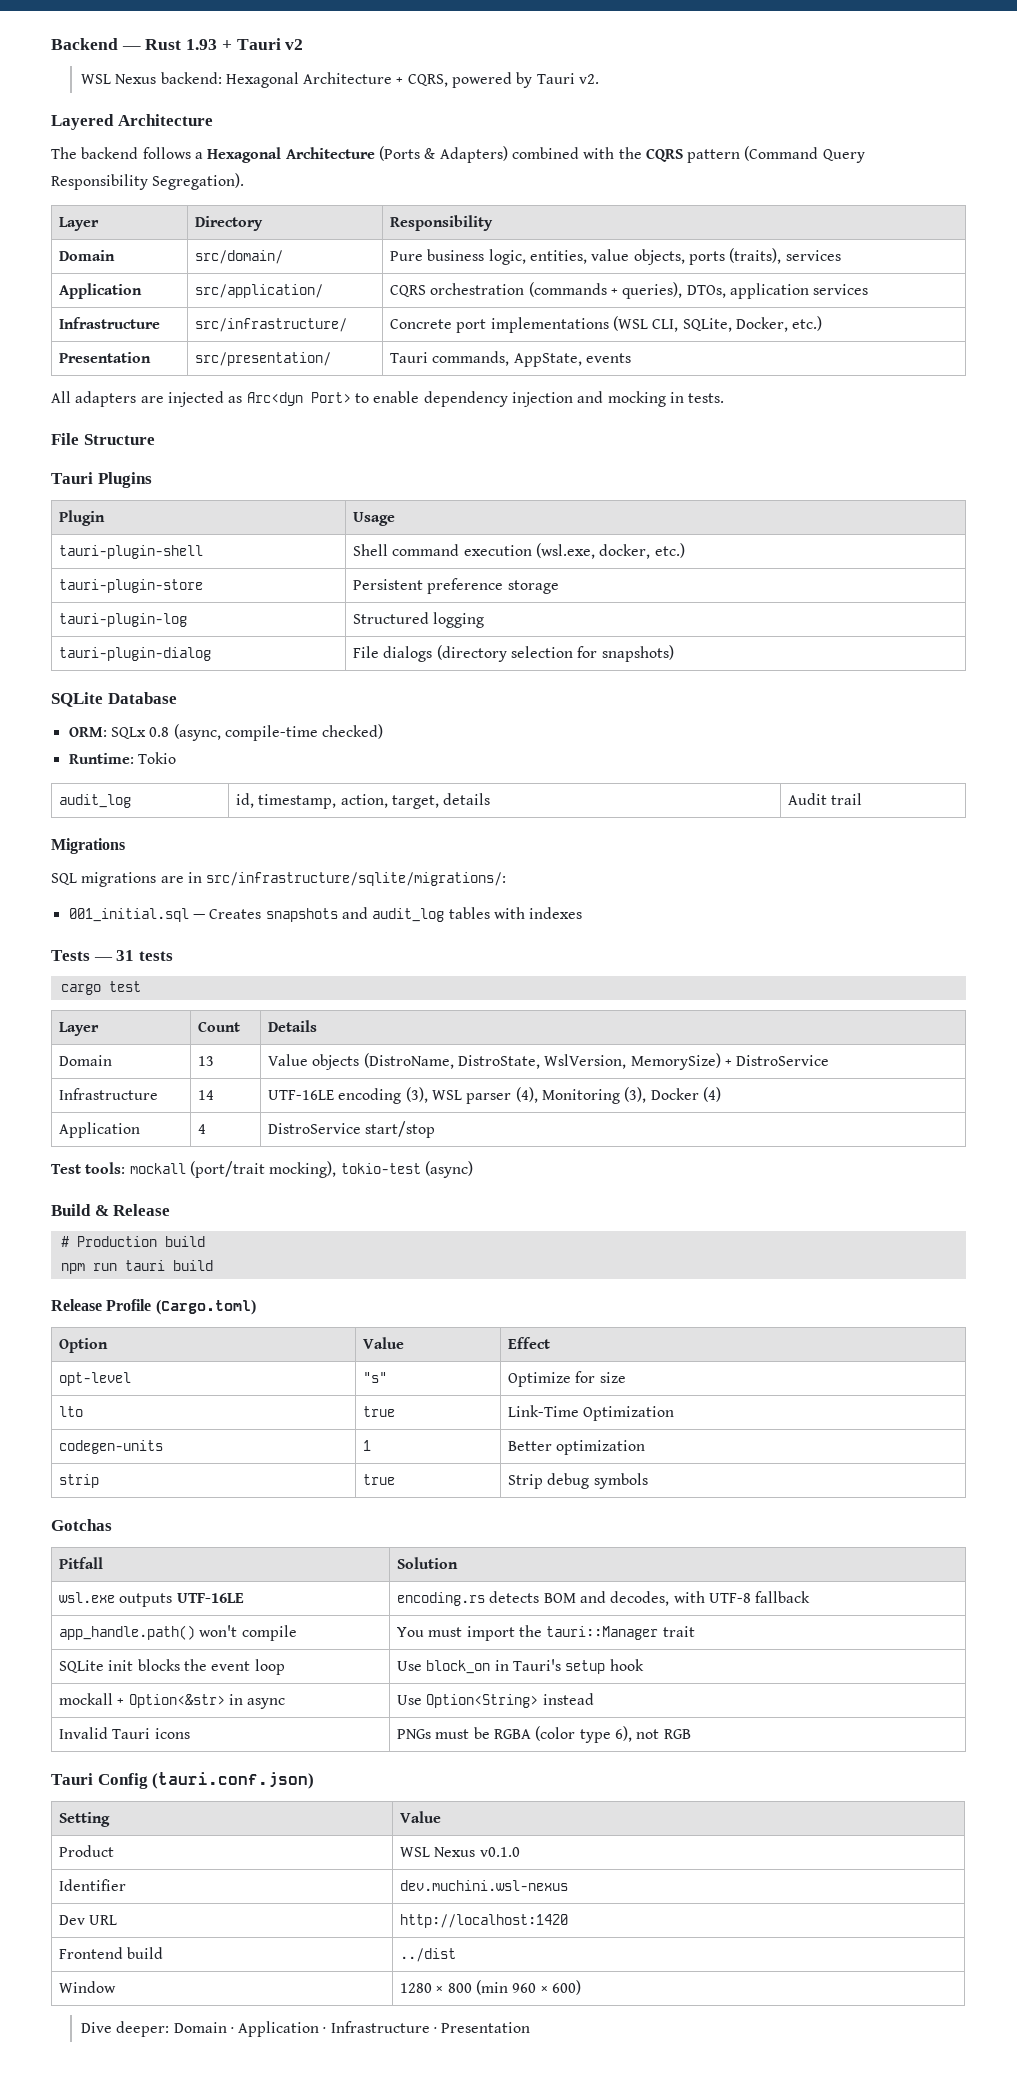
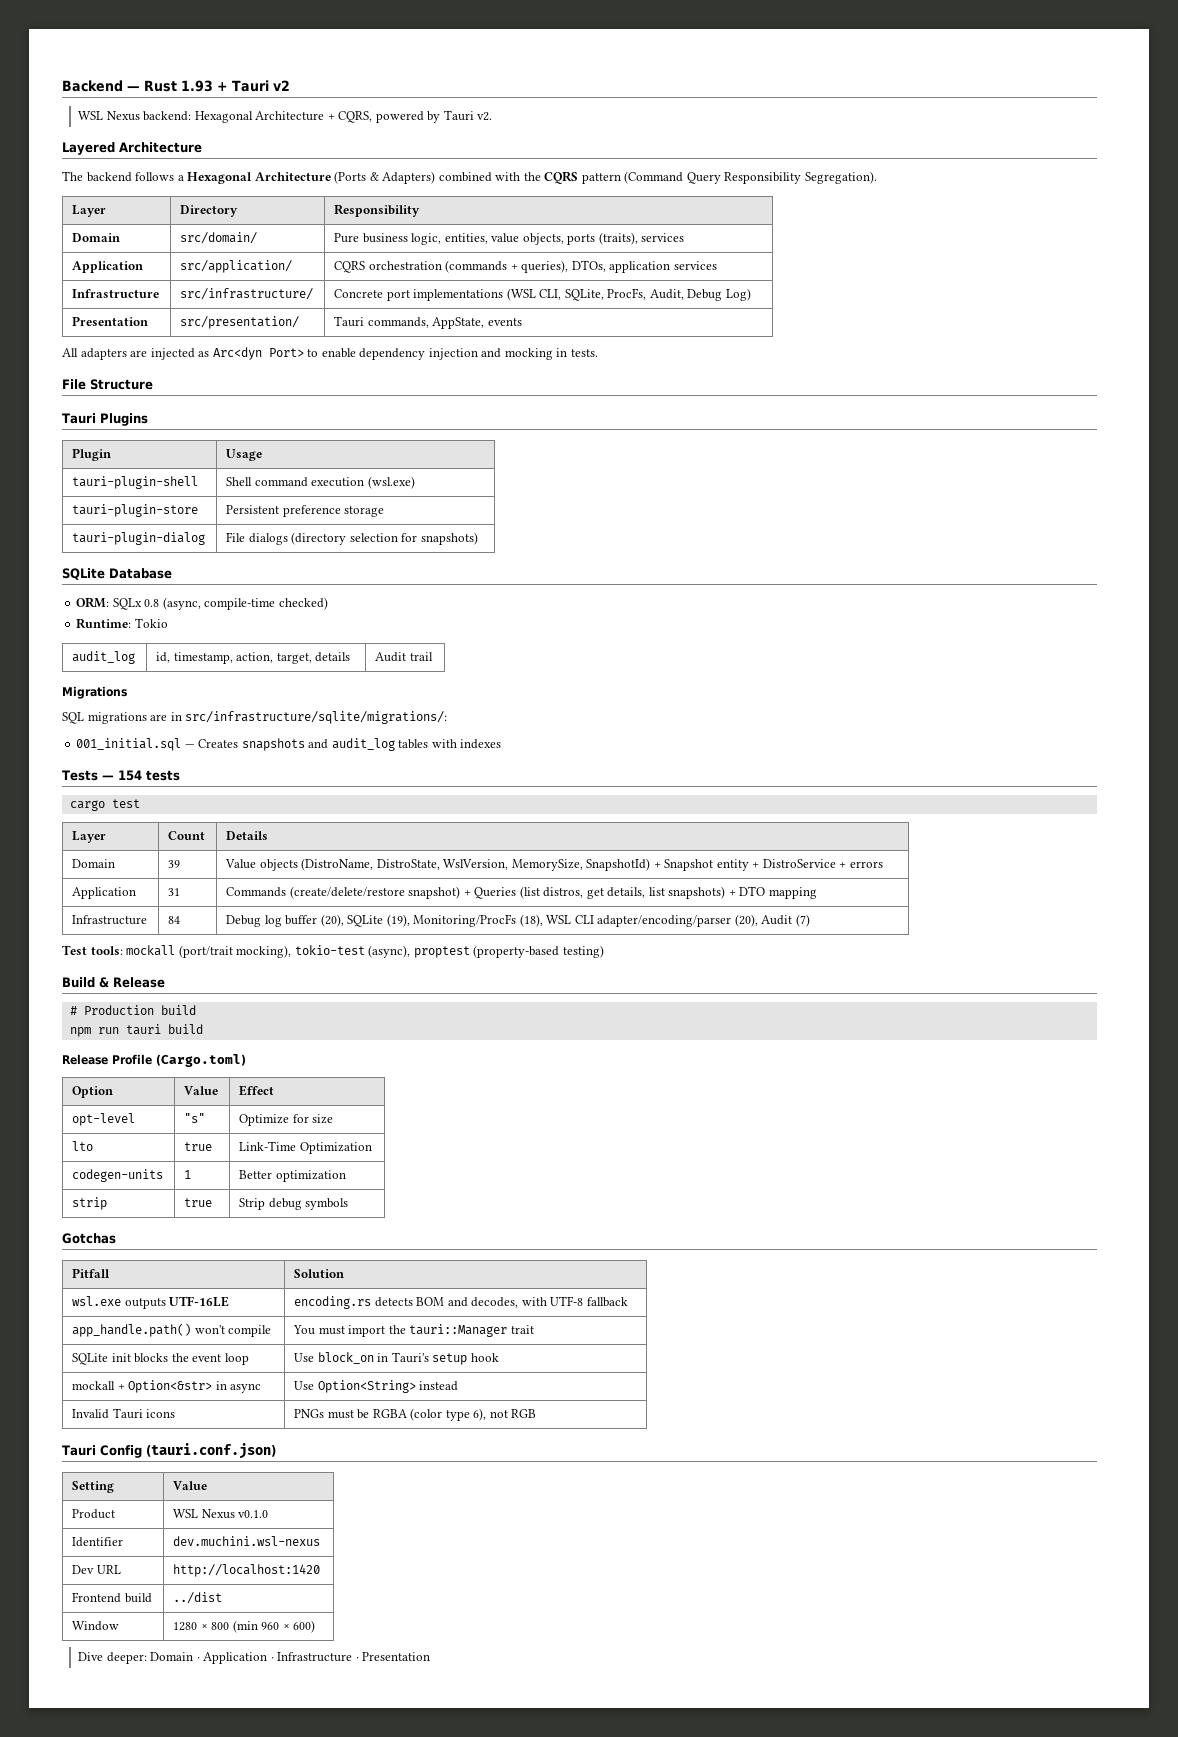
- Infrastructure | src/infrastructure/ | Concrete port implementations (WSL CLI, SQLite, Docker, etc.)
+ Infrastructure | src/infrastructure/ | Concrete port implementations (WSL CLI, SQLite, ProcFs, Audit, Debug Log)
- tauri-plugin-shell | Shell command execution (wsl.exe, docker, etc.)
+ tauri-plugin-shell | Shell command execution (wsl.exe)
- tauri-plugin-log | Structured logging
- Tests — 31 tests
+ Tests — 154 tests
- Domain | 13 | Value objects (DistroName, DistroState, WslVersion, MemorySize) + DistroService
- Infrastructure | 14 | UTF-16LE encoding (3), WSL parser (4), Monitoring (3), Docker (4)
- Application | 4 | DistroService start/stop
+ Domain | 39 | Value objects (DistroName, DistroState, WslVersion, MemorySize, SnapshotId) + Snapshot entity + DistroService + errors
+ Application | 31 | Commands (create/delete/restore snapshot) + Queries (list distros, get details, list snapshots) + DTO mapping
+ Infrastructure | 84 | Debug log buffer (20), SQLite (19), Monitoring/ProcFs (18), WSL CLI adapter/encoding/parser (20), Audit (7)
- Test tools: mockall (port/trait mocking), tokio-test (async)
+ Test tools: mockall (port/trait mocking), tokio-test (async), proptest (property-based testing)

======

Problem details:
Pictures are to be omitted; otherwise, write out the data exactly as it appears.

Result of the task:
- Infrastructure | src/infrastructure/ | Concrete port implementations (WSL CLI, SQLite, Docker, etc.)
+ Infrastructure | src/infrastructure/ | Concrete port implementations (WSL CLI, SQLite, ProcFs, Audit, Debug Log)
- tauri-plugin-shell | Shell command execution (wsl.exe, docker, etc.)
+ tauri-plugin-shell | Shell command execution (wsl.exe)
- tauri-plugin-log | Structured logging
- Tests — 31 tests
+ Tests — 154 tests
- Domain | 13 | Value objects (DistroName, DistroState, WslVersion, MemorySize) + DistroService
- Infrastructure | 14 | UTF-16LE encoding (3), WSL parser (4), Monitoring (3), Docker (4)
- Application | 4 | DistroService start/stop
+ Domain | 39 | Value objects (DistroName, DistroState, WslVersion, MemorySize, SnapshotId) + Snapshot entity + DistroService + errors
+ Application | 31 | Commands (create/delete/restore snapshot) + Queries (list distros, get details, list snapshots) + DTO mapping
+ Infrastructure | 84 | Debug log buffer (20), SQLite (19), Monitoring/ProcFs (18), WSL CLI adapter/encoding/parser (20), Audit (7)
- Test tools: mockall (port/trait mocking), tokio-test (async)
+ Test tools: mockall (port/trait mocking), tokio-test (async), proptest (property-based testing)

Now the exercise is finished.